■ **Prompt**
Instruction for the entries that follow: retype exactly the lines from the line with "[200,721,321,736] module from" to the line with "[370,767,442,783] Module ->", both included, and omit all others.

(Source material)

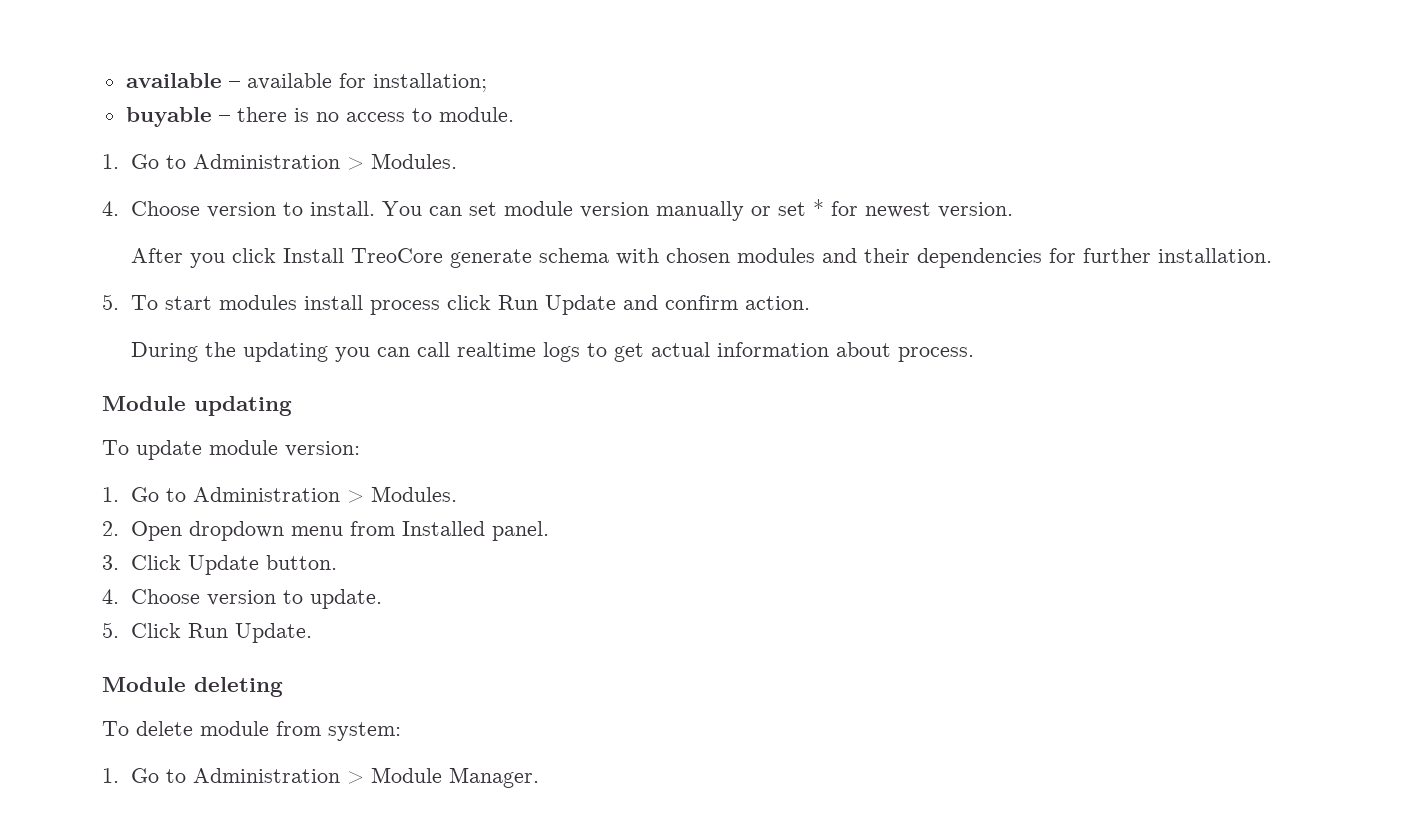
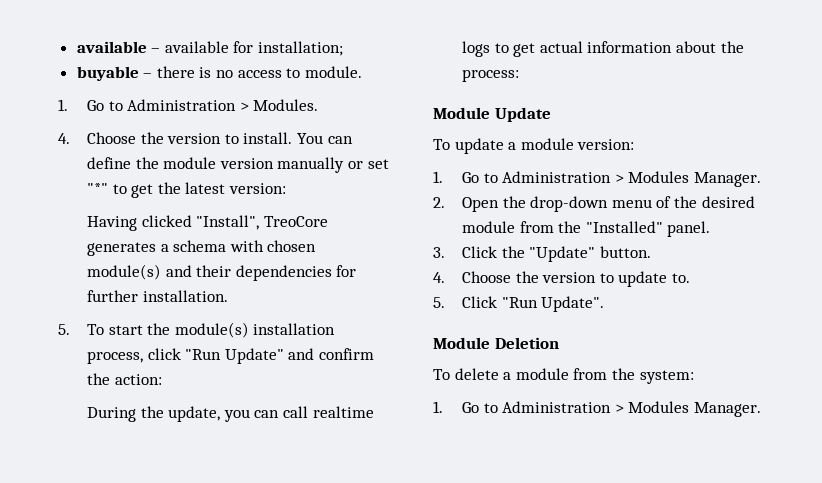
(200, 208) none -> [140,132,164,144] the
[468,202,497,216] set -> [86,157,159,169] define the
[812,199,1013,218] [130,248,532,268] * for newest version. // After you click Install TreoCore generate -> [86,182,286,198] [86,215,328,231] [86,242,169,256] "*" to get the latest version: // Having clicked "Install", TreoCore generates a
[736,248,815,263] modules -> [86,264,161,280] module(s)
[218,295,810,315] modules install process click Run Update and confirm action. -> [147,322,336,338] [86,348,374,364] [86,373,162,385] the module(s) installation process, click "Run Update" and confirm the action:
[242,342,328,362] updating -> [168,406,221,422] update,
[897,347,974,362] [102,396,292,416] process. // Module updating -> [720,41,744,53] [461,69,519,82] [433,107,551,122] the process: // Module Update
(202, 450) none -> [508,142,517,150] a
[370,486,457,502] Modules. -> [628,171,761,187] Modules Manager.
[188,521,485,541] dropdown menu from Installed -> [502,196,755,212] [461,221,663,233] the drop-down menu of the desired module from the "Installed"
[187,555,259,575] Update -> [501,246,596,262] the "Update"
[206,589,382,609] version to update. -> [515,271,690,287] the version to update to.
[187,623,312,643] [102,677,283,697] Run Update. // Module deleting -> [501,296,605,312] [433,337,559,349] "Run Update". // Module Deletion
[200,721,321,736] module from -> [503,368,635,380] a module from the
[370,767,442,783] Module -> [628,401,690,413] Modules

(End Source material)
(Source material)

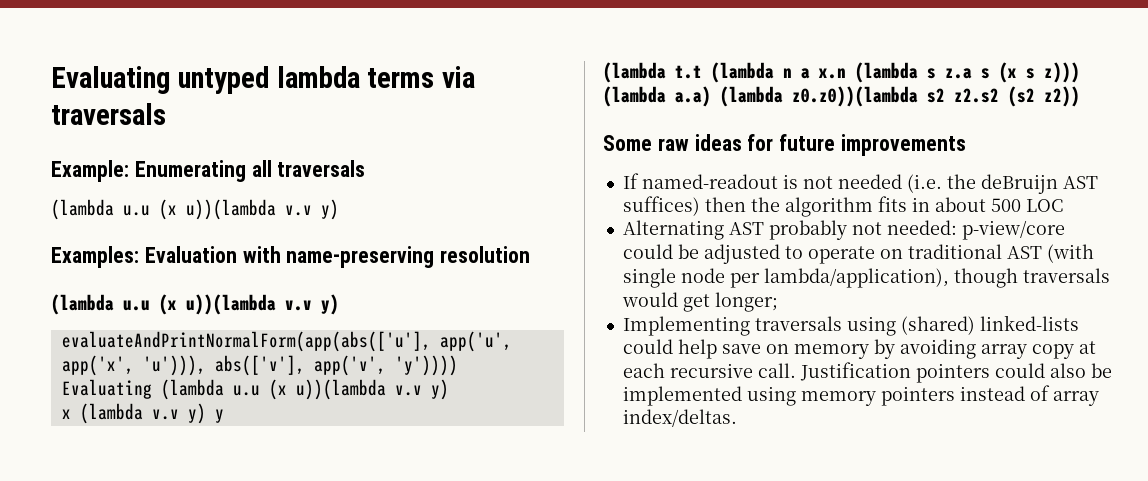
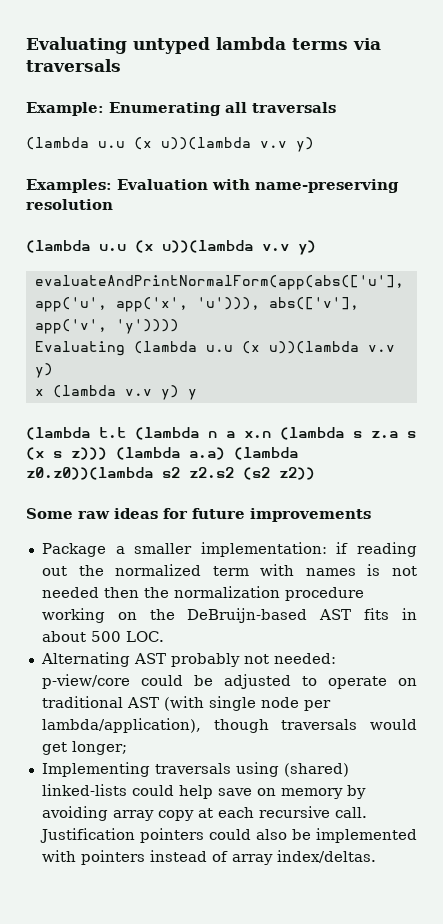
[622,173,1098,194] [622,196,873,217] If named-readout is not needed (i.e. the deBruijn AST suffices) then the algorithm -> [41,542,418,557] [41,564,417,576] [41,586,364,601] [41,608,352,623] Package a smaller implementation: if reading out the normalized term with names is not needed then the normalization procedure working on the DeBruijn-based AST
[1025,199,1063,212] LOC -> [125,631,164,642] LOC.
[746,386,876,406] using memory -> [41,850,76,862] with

(End Source material)

■ **Expected answer**
[200,721,321,736] module from -> [503,368,635,380] a module from the
[370,767,442,783] Module -> [628,401,690,413] Modules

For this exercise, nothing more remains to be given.